AlwaysOn availability group DR failover with Powershell

availability-groupsdisaster recoverypowershell

I am setting up AlwaysOn availability group for Disaster Recovery (DR) in the test environment. For AG1, node1 and node2 (synchronous commit/automatic failover) are in DC1; node 3 and node 4 (Asynchronous commit/manual failover) are in DC2 and file share witness is in DC3. When DR event occurs, 2 nodes in DC1 will be gone. Since DR nodes are set up as an Asynchronous commit, AG status is resolving. I will need to failover manually to bring AG group to a synchronized state. I want to use powershell to do failover with data loss. When I run the following powershell to failover, I am getting the error.

Switch-SqlAvailabilityGroup -Path SQLSERVER:\Sql\SQLDRPOCA03\DEFAULT\AvailabilityGroups\SQLDRPOCAG

Switch-SqlAvailabilityGroup : The availability replica for availability group 'SQLDRPOCAG' on this instance of SQL Server cannot become the primary replica. One or more databases are not synchronized or have not joined the availability group.

If the availability replica uses the asynchronous-commit mode, consider performing a forced manual failover (with possible data loss). Otherwise, once all local secondary databases are joined and synchronized, you can perform a planned manual

failover to this secondary replica (without data loss). For more information, see SQL Server Books Online.

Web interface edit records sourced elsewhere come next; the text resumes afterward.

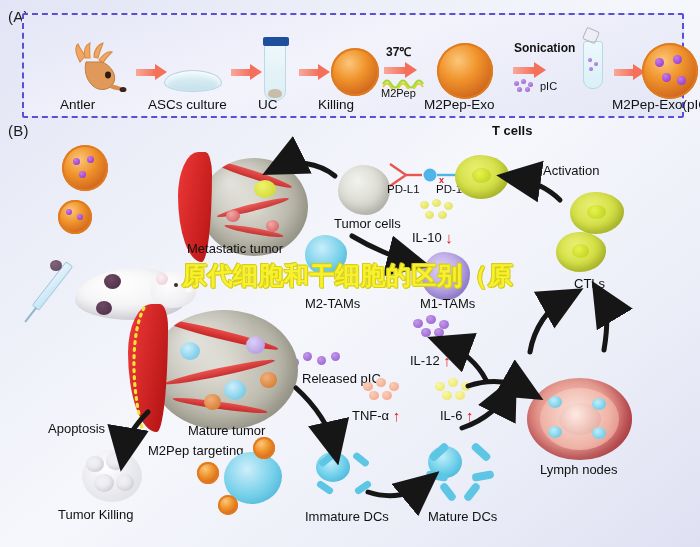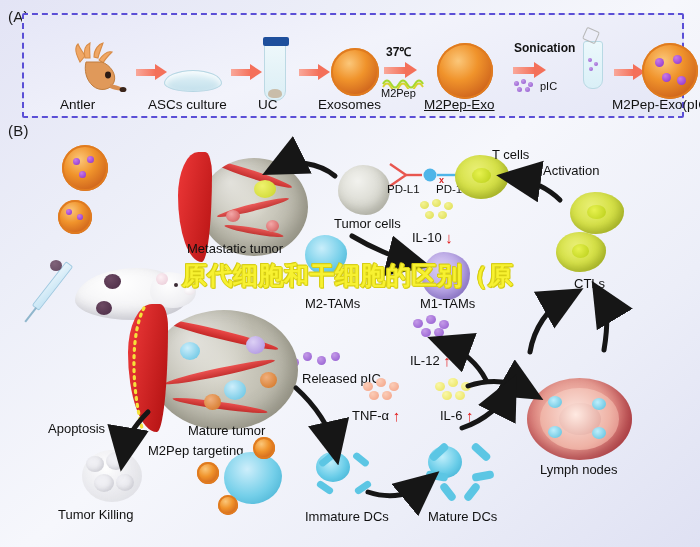--- a/index.html
+++ b/index.html
@@ -373,21 +373,21 @@
           <i style="transform: rotate(263.077deg) translateY(-50%);"></i>
           <i style="transform: rotate(276.923deg) translateY(-50%);"></i>
           <i style="transform: rotate(290.769deg) translateY(-50%);"></i>
           <i style="transform: rotate(304.615deg) translateY(-50%);"></i>
           <i style="transform: rotate(318.462deg) translateY(-50%);"></i>
           <i style="transform: rotate(332.308deg) translateY(-50%);"></i>
           <i style="transform: rotate(346.154deg) translateY(-50%);"></i>
         </div>
       <div class="exo" style="inset:0;"></div>
     </div>
-    <div class="a-label" style="left:294px; top:82px;">Exosomes</div>
+    <div class="a-label" style="left:294px; top:82px;">Killing</div>
 
     <div class="a-mid" style="left:362px; top:28px;">37℃</div>
     <div class="red-arrow" style="left:360px; top:52px; width:22px;"></div>
     <svg class="m2pep-squiggle" style="left:358px; top:60px;" viewBox="0 0 46 14">
       <path d="M1 9 Q5 2 9 9 T17 9 T25 9 T33 9 T41 9" stroke="#a6d930" stroke-width="2.2" fill="none"></path>
       <path d="M1 12 Q5 5 9 12 T17 12 T25 12 T33 12 T41 12" stroke="#d9d231" stroke-width="1.8" fill="none"></path>
     </svg>
     <div class="a-sub" style="left:357px; top:72px;">M2Pep</div>
 
     <div style="position:absolute; left:413px; top:28px; width:56px; height:56px;">
@@ -414,21 +414,21 @@
           <i style="transform: rotate(263.077deg) translateY(-50%);"></i>
           <i style="transform: rotate(276.923deg) translateY(-50%);"></i>
           <i style="transform: rotate(290.769deg) translateY(-50%);"></i>
           <i style="transform: rotate(304.615deg) translateY(-50%);"></i>
           <i style="transform: rotate(318.462deg) translateY(-50%);"></i>
           <i style="transform: rotate(332.308deg) translateY(-50%);"></i>
           <i style="transform: rotate(346.154deg) translateY(-50%);"></i>
         </div>
       <div class="exo" style="inset:0;"></div>
     </div>
-    <div class="a-label" style="left:400px; top:82px;text-decoration:underline;">M2Pep-Exo</div>
+    <div class="a-label" style="left:400px; top:82px;">M2Pep-Exo</div>
 
     <div class="a-mid" style="left:490px; top:26px;">Sonication</div>
     <div class="red-arrow" style="left:489px; top:52px; width:22px;"></div>
     <div class="dots-group d-purple" style="position:absolute; left:489px; top:64px; width:24px; height:14px;">
       <i style="left:1px;  top:2px; width:5px; height:5px;"></i>
       <i style="left:8px;  top:0px; width:5px; height:5px;"></i>
       <i style="left:15px; top:3px; width:5px; height:5px;"></i>
       <i style="left:4px;  top:8px; width:5px; height:5px;"></i>
       <i style="left:12px; top:8px; width:5px; height:5px;"></i>
     </div>
@@ -595,21 +595,21 @@
     <path d="M4 6 L20 17 L4 28" stroke="#e8564f" stroke-width="2.4" fill="none"></path>
     <line x1="20" y1="17" x2="36" y2="17" stroke="#e8564f" stroke-width="2.4"></line>
     <circle cx="44" cy="17" r="6.5" fill="#4fb5e8"></circle>
     <line x1="51" y1="17" x2="74" y2="17" stroke="#4fb5e8" stroke-width="2.4"></line>
     <text x="53" y="25" font-family="Liberation Sans" font-size="9" font-weight="bold" fill="#d81f1f">x</text>
   </svg>
   <div class="b-label small" style="left:387px; top:183px;">PD-L1</div>
   <div class="b-label small" style="left:436px; top:183px;">PD-1</div>
 
   <div class="cell-blob tcell" style="left:455px; top:155px; width:54px; height:44px;"></div>
-  <div class="b-label" style="left:492px; top:148px;">T cells</div>
+  <div class="b-label" style="left:492px; top:124px;font-weight:bold;">T cells</div>
 
   <div class="b-label" style="left:543px; top:164px;">Activation</div>
 
   <div class="cell-blob tcell" style="left:570px; top:192px; width:54px; height:42px;"></div>
   <div class="cell-blob tcell" style="left:556px; top:232px; width:50px; height:40px;"></div>
   <div class="b-label" style="left:574px; top:277px;">CTLs</div>
 
   <div class="dots-group d-yellow" style="position:absolute; left:418px; top:199px; width:40px; height:26px;">
     <i style="left:2px;  top:2px;  width:9px; height:8px;"></i>
     <i style="left:14px; top:0px;  width:9px; height:8px;"></i>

Is it possible to use powershell to do manual failover?

Best Answer

I think what you are trying to achieve via powershell is for planned manual failover as mentioned in msdn link. here

A planned manual failover is supported only when the primary replica and the target secondary replica are running in synchronous-commit mode and are currently synchronized. A planned manual failover preserves all the data in the secondary databases that are joined to the availability group on the target secondary replica

And what you exactly are trying to achieve " failover between async replicas " is more of forced manual failover with/without data loss which can be achieved via TSQL as mentioned in same msdn link. I don't see PS there but may be someone here who have used can answer. I am not sure but may be you can check dbatools if it provides one

Go through the steps as mentioned laster in that article

Manual failover without data loss

Use this method when the primary replica is available, but you need to temporarily or permanently change the configuration and change the SQL Server instance that hosts the primary replica. To avoid potential data loss, before you issue the manual failover, ensure that the target secondary replica is up to date.

Related Solutions

Sql-server – AlwaysOn Availability Group Automatic Failover does not work

If I disconnect DEV-AWEB5

Define "disconnect", if you will. My guess is you kept the box up but took SQL Server down.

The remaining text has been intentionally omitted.